> Requirement: Exclude the pictures, and otherwise reproduce the data in full.

** Data shown follows **

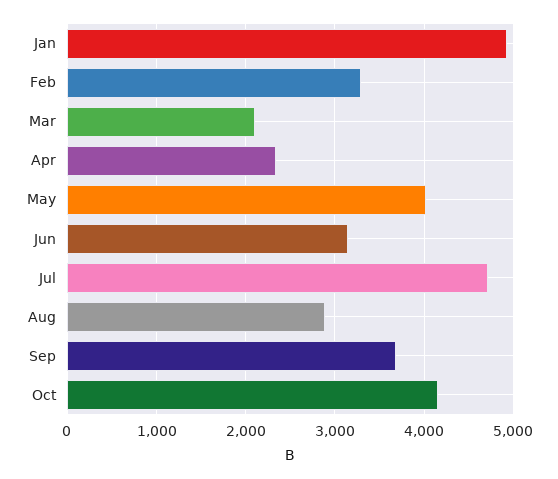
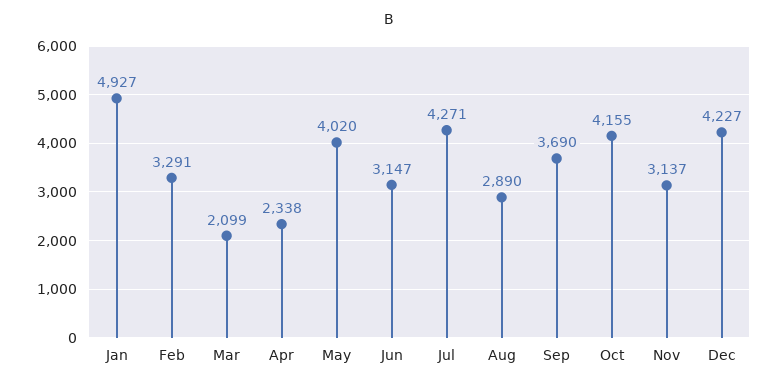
Jul: 4700 -> 4271
Nov: none -> 3137
Dec: none -> 4227

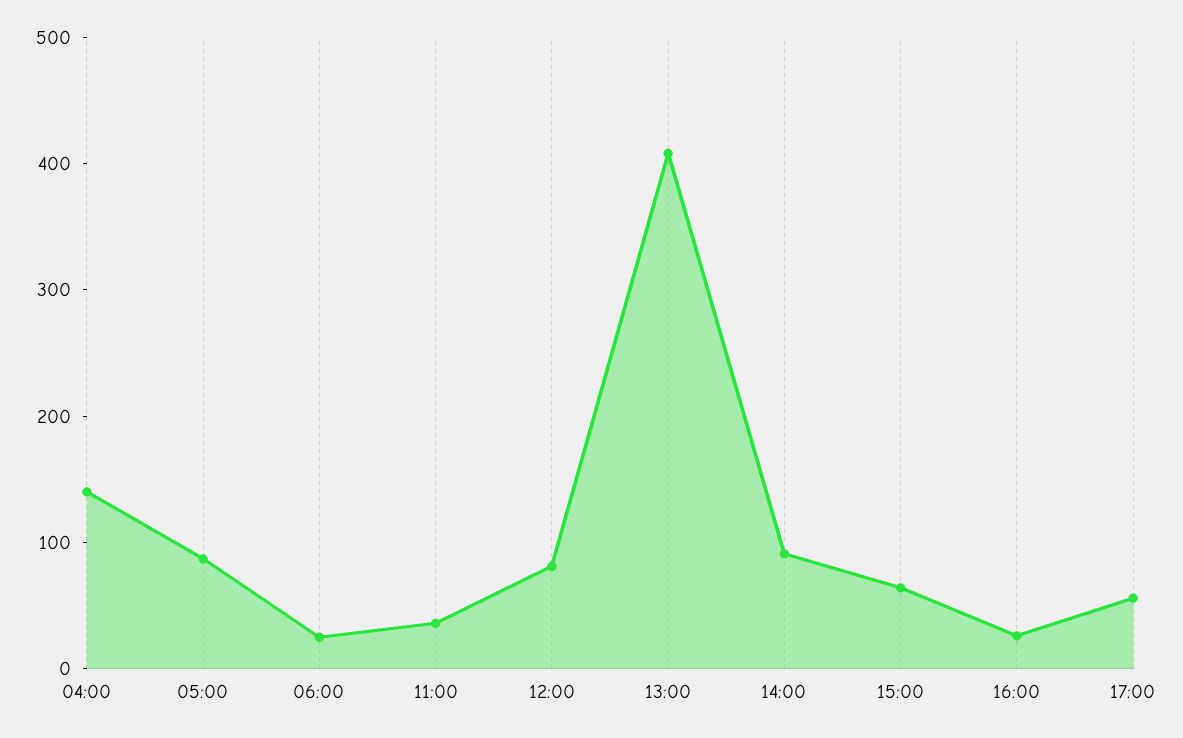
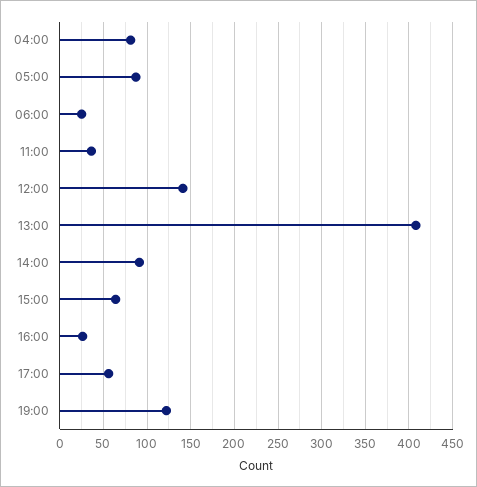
04:00: 140 -> 80
12:00: 80 -> 140
19:00: none -> 120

** End of Data shown **

> Exercise result:
Jul: 4700 -> 4271
Nov: none -> 3137
Dec: none -> 4227

04:00: 140 -> 80
12:00: 80 -> 140
19:00: none -> 120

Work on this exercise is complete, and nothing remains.